Ayaz: Bana sakın bir daha oğlum deme!! Ne kadar iyi etmişsiniz evlenmekle iki pislik  kendi çöplüğünüzde ölürsünüz(!)

Selma: Selinciğim(!) Biz Mehmetle düşündük taşındık sizin yanınızdaki evi tutmaya karar verdik. Hem size daha yakın oluruz ve torunlarımızı daha sık sevmeye geliriz diye. Çok iyi etme...

SEN NE DİYORSUN!! BIRAKIN ÇOCUKLARIMI SEVMEYİ SİZE KOKULARINI BİLE ALDIRTMAM ANLADINIZ MI!!!! ŞİMDİ... ŞİMDİ DEFOLUN GİDİN EVİMİZDEN!!

Mehmet birden atarlanıp vurmya yeltenmiştiki Ayaz ve Berk abi atik bir şekilde davranıp Mehmetin havadaki elini bükü verdiler. O esnada da Selma yalancı bir çığlık atıp ağlamaya başladı. Bu meyanda da Can Berki alıp salona gitmişti allaha şükür. Ben o Selma'nın timsah göz yaşlarını görmem ile babam ve yaşadıklarımız aklıma geldi ve bir gondol gibi bir ileri bir geri sallandım bunu fark eden Selim yanıma gelip beni belimden tutup destek verdi. Ayaz ve Berk abi de Mehmeti bırakıp aynı anda "DEFOLUN!!" diye bağırdılar. Mehmet ve Selma yüzsüzlüklerine devam ederek davetiyeyi bize uzattılar bizden bir kişi bile elini uzatmayınca hepimizi şoke eden o hareketi yaptılar. Davetiyeyi evin içine fırlattılar.

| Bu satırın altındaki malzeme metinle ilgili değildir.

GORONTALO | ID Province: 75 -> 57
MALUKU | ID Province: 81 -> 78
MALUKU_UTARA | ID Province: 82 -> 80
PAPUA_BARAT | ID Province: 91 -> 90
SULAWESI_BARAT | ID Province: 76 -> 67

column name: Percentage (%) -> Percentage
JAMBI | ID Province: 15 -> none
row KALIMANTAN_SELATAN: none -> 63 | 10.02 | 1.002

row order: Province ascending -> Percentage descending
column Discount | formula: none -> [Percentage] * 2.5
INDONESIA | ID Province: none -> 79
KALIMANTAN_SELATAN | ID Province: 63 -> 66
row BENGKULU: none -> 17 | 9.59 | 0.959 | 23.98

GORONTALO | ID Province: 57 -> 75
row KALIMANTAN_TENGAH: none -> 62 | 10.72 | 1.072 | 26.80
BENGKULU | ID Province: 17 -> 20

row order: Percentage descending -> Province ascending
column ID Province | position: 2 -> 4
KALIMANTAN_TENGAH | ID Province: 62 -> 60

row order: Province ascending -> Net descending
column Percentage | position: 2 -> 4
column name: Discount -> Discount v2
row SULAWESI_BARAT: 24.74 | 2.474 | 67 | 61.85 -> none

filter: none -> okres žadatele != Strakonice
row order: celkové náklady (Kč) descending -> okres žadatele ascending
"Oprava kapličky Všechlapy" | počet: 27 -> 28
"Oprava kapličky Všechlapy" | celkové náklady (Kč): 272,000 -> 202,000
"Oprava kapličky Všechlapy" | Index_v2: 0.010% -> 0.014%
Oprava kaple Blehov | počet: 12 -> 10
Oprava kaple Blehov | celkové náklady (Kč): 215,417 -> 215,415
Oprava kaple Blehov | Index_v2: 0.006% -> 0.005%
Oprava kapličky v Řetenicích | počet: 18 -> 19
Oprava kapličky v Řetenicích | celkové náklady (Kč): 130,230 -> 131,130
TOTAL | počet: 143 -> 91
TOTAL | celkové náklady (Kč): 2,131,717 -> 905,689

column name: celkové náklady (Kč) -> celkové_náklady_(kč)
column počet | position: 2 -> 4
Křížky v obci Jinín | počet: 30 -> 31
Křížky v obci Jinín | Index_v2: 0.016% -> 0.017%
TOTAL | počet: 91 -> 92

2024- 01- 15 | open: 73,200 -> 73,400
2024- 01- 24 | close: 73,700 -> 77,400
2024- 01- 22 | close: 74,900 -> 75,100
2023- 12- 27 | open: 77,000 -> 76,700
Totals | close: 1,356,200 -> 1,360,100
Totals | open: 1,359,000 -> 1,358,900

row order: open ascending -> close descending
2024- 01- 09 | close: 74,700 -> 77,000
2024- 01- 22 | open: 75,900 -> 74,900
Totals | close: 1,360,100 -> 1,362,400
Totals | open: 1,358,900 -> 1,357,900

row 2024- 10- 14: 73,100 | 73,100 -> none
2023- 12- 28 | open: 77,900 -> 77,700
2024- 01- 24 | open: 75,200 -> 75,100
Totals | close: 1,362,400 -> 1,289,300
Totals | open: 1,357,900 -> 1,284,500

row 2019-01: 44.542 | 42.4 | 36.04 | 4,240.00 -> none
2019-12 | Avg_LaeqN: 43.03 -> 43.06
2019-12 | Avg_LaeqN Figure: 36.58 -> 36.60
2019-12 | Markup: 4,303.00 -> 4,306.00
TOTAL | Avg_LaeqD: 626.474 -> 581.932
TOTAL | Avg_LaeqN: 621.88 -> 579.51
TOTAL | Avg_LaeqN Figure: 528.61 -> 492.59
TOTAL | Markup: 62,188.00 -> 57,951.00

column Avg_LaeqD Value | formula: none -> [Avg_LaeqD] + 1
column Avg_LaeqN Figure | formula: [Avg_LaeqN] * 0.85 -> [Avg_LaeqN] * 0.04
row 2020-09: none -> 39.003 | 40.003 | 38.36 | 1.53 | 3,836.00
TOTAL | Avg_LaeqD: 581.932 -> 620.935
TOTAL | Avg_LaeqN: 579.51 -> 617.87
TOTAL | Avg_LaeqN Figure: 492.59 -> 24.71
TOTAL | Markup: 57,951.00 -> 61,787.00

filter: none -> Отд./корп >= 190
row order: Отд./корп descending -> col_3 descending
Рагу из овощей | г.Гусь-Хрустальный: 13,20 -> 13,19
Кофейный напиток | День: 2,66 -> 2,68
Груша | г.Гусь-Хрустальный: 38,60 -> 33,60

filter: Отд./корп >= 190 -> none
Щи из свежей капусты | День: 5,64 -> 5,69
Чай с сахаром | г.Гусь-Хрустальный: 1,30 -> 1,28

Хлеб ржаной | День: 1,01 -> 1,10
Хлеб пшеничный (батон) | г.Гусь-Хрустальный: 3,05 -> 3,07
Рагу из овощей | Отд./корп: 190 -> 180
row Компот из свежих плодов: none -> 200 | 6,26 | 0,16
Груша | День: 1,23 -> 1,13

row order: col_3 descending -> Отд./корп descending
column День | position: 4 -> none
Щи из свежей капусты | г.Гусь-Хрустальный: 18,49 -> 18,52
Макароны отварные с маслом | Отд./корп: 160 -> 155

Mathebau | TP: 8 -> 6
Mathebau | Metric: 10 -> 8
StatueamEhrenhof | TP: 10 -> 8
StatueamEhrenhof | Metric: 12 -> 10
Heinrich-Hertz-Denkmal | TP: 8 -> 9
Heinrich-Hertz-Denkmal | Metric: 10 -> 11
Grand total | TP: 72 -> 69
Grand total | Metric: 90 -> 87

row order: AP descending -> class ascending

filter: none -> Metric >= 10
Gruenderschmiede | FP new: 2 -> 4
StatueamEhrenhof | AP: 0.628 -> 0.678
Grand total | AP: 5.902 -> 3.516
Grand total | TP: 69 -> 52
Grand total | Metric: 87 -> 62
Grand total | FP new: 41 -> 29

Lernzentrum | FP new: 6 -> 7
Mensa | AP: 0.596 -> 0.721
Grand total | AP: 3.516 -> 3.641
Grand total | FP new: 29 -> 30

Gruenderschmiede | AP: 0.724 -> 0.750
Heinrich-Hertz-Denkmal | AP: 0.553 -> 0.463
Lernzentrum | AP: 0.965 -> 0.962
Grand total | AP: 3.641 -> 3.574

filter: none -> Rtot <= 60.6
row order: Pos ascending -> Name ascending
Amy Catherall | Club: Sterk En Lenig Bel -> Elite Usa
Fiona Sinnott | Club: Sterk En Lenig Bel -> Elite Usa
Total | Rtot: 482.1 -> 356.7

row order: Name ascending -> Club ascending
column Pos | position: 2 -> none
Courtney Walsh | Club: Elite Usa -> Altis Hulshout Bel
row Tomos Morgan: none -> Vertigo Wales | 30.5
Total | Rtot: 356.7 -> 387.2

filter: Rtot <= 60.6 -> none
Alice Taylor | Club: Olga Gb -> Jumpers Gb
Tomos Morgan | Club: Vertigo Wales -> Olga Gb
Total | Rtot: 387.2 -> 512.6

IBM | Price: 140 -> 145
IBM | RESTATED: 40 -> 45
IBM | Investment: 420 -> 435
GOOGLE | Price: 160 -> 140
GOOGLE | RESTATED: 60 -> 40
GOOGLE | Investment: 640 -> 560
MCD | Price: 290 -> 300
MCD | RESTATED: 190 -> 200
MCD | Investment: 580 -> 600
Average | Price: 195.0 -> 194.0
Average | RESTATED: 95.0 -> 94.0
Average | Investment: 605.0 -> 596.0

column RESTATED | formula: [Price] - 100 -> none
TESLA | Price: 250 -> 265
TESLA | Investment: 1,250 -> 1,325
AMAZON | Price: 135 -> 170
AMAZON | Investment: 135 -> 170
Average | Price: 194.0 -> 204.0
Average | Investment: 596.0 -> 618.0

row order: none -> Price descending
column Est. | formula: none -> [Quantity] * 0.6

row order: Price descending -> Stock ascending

Ben o anlık sinirle kahakaha atarak gülmeye başladım ve bu kahkaha gittikçe ağlamaya dönmeye başlayınca Barış bunun astıma döneceğini anlamış gibi Selma ve Mehmetin üzerine kapıyı kapayıp beni salona götürdüler. Ben hala hem kahkaha atıyor hem de ağlıyordum aynı zamanda da Barışın kolunu kanatacak şekilde sıkıyordum ama o hiç bozuntuya vermeden diğer eli ile  benim elimi tutuyordu. Ayaz ve Barış abi de yanımda durup beni sakinleştirmeye çalışıyorlardı. Sakinleştikten sonra söylediğim ilk şey"TAŞINIYORUZ!"oldu. Bunu beklemeyen bizimkiler şok içinde bana bakıyorlar. Ama ben onların yanında bırakın yaşamayı nefes bile alamam.

Ayaz: Güzelim bir anda nasıl taşınalım. Yani bebeklerimiz olmasa iyi ama şu an çok zor. Haklısın bende onların olduğu yerde yaşayamam ama eminim başka bir çözüm bulabiliriz.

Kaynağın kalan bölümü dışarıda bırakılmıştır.